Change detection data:

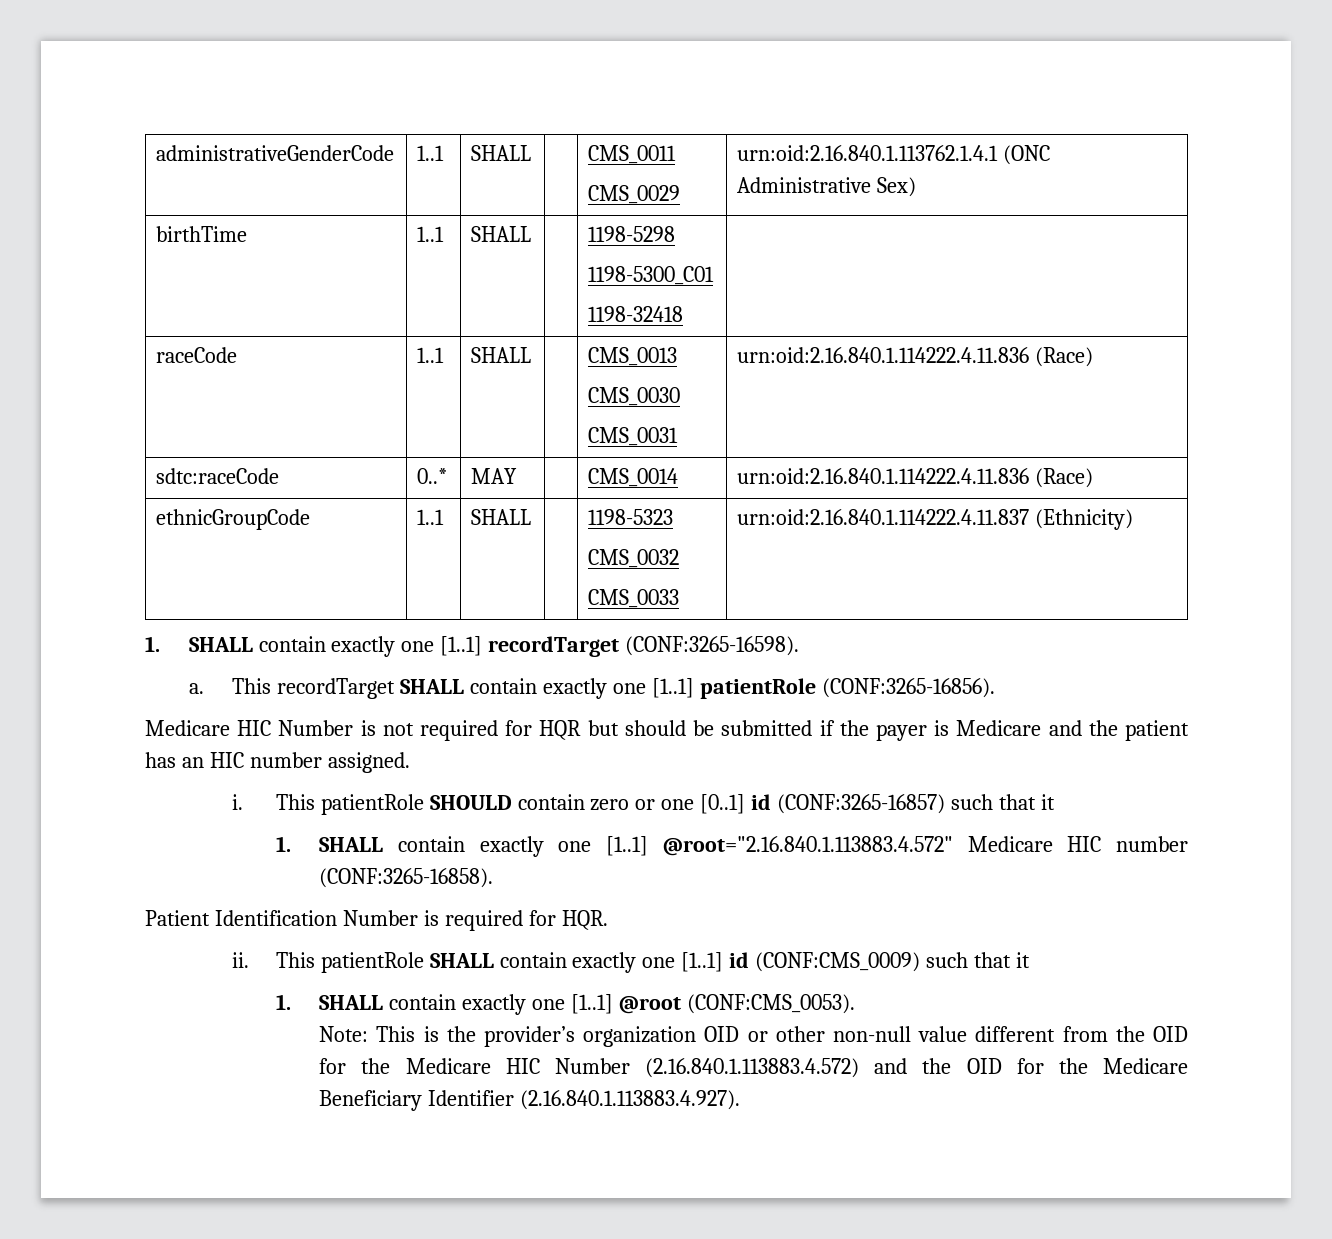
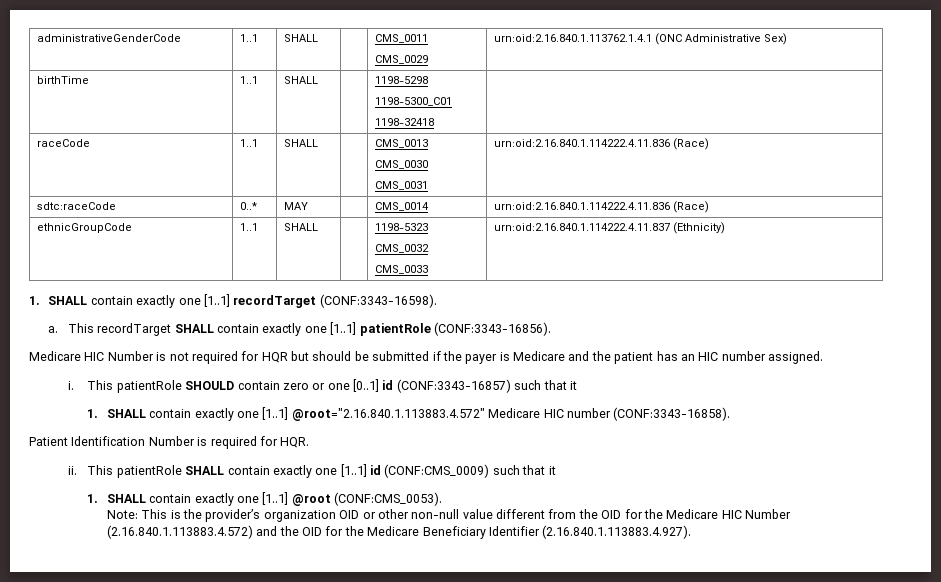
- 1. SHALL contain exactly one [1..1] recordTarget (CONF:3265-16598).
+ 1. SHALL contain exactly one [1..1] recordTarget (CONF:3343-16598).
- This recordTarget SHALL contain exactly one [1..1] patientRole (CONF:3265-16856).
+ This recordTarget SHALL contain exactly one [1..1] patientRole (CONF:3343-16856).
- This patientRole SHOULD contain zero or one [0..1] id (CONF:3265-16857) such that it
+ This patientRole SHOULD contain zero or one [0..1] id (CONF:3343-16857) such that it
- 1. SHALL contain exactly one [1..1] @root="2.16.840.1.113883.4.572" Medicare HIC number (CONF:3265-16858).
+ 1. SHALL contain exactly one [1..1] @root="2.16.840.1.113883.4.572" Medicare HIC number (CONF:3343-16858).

▶ [DIRECTIONS FOR THIS TASK]
Restate each of the entries above word for word and skip every image.

▶ [EXERCISE RESULT]
- 1. SHALL contain exactly one [1..1] recordTarget (CONF:3265-16598).
+ 1. SHALL contain exactly one [1..1] recordTarget (CONF:3343-16598).
- This recordTarget SHALL contain exactly one [1..1] patientRole (CONF:3265-16856).
+ This recordTarget SHALL contain exactly one [1..1] patientRole (CONF:3343-16856).
- This patientRole SHOULD contain zero or one [0..1] id (CONF:3265-16857) such that it
+ This patientRole SHOULD contain zero or one [0..1] id (CONF:3343-16857) such that it
- 1. SHALL contain exactly one [1..1] @root="2.16.840.1.113883.4.572" Medicare HIC number (CONF:3265-16858).
+ 1. SHALL contain exactly one [1..1] @root="2.16.840.1.113883.4.572" Medicare HIC number (CONF:3343-16858).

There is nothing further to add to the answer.